The Graduating
Class of

2022

by the numbers

by Amanda Y. Su, Camille G. Caldera, Declan J. Knieriem, Ellen M. Burstein, Kevin R. Chen, James S. Bikales, Michelle G. Kurilla, and Sydnie M. Cobb
produced by Richard A. Xu

When the Class of 2022 first stepped foot on campus, Harvard had just welcomed two new administrators: University President Lawrence S. Bacow and Faculty of Arts of Sciences Dean Claudine Gay. Single-gender social organizations were disappearing one by one after Harvard announced sanctions on these groups in 2016. The Students for Fair Admissions lawsuit against Harvard’s race-conscious admissions policies was soon to go to trial at John Joseph Moakley Courthouse in Boston. The long-anticipated Smith Campus Center had just opened its doors.

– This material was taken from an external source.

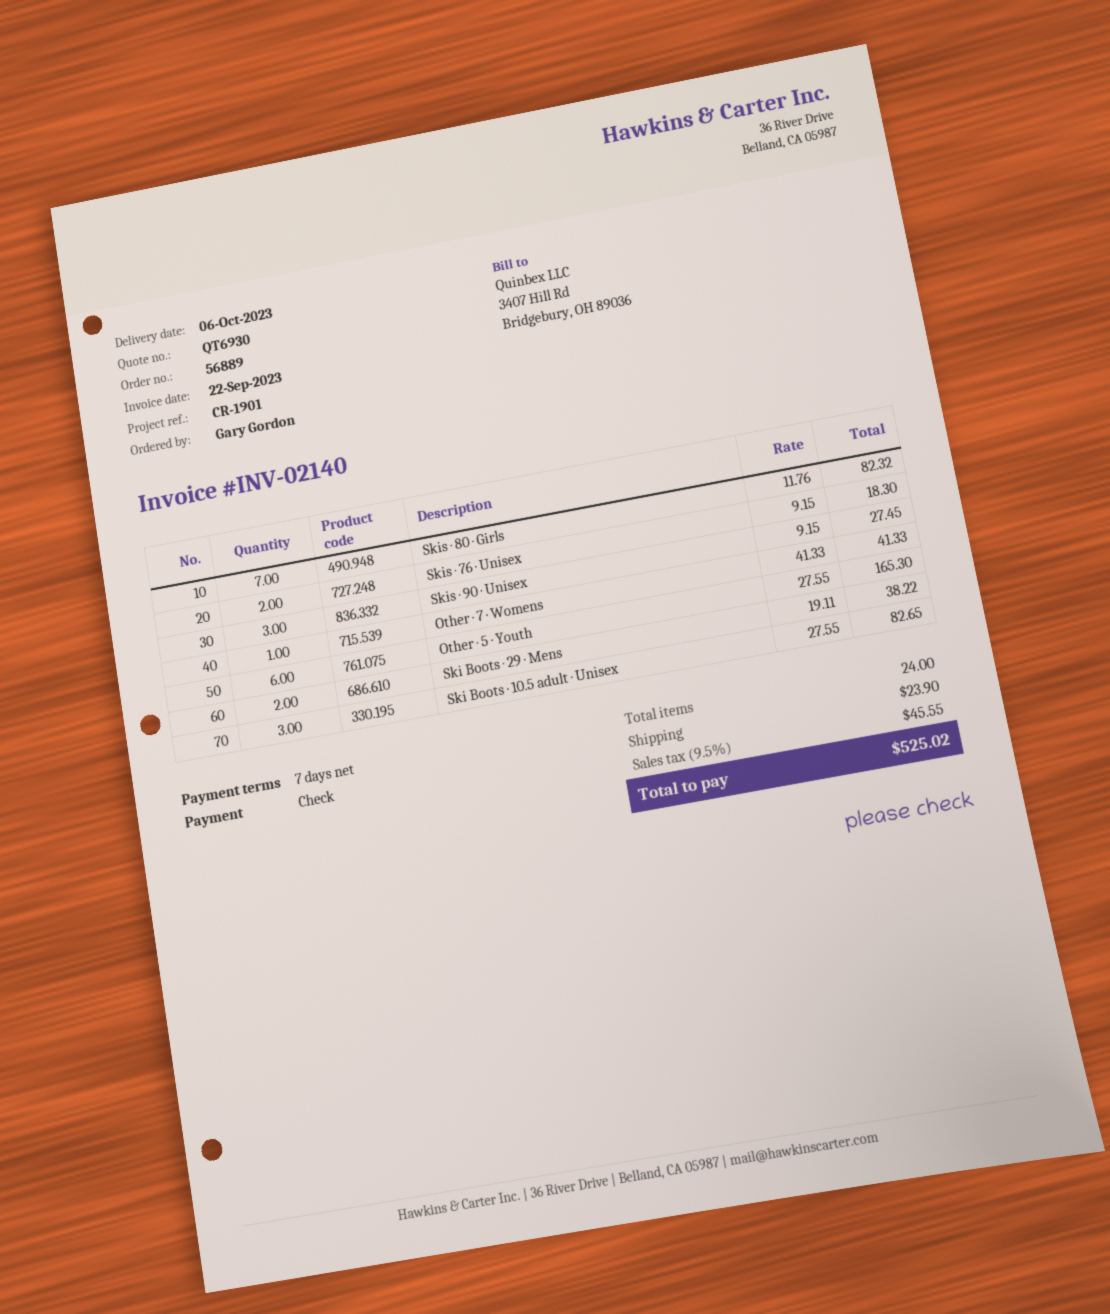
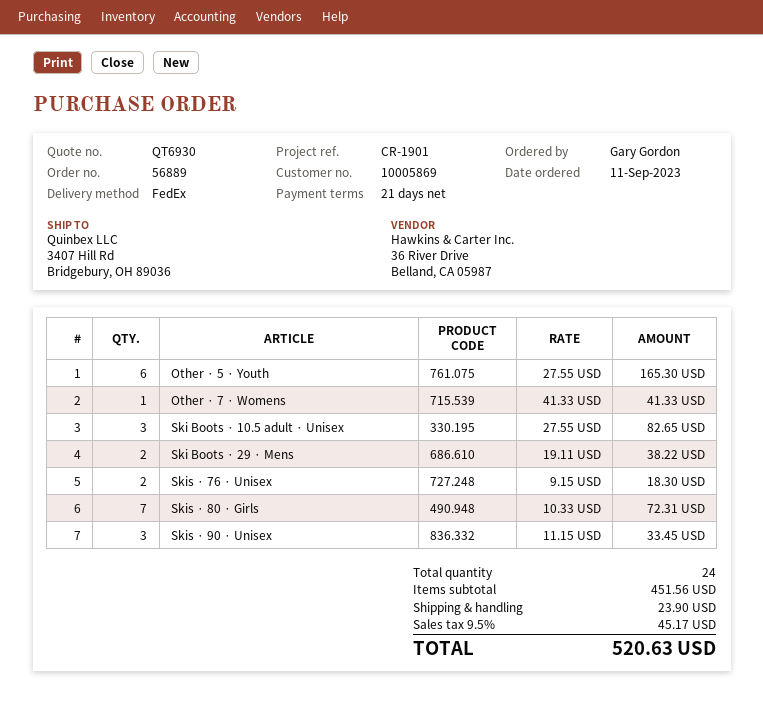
payment terms: 7 days -> 21 days
Skis · 80 · Girls: 7 x 11.76 = 82.32 -> 7 x 10.33 = 72.31
Skis · 90 · Unisex: 3 x 9.15 = 27.45 -> 3 x 11.15 = 33.45
tax: 9.5% = 45.55 -> 9.5% = 45.17
total: 525.02 -> 520.63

Since this class’s freshman year, however, single-gender social organizations have returned after Harvard lifted the sanctions. The SFFA lawsuit has winded its way up to the Supreme Court. The University divested its endowment from the fossil fuel industry after decades of student activism. Students overwhelmingly voted to dissolve the 40-year-old Undergraduate Council. And less than two years after its opening, the Smith Campus Center — like the rest of campus — shut its doors indefinitely due to the Covid-19 pandemic.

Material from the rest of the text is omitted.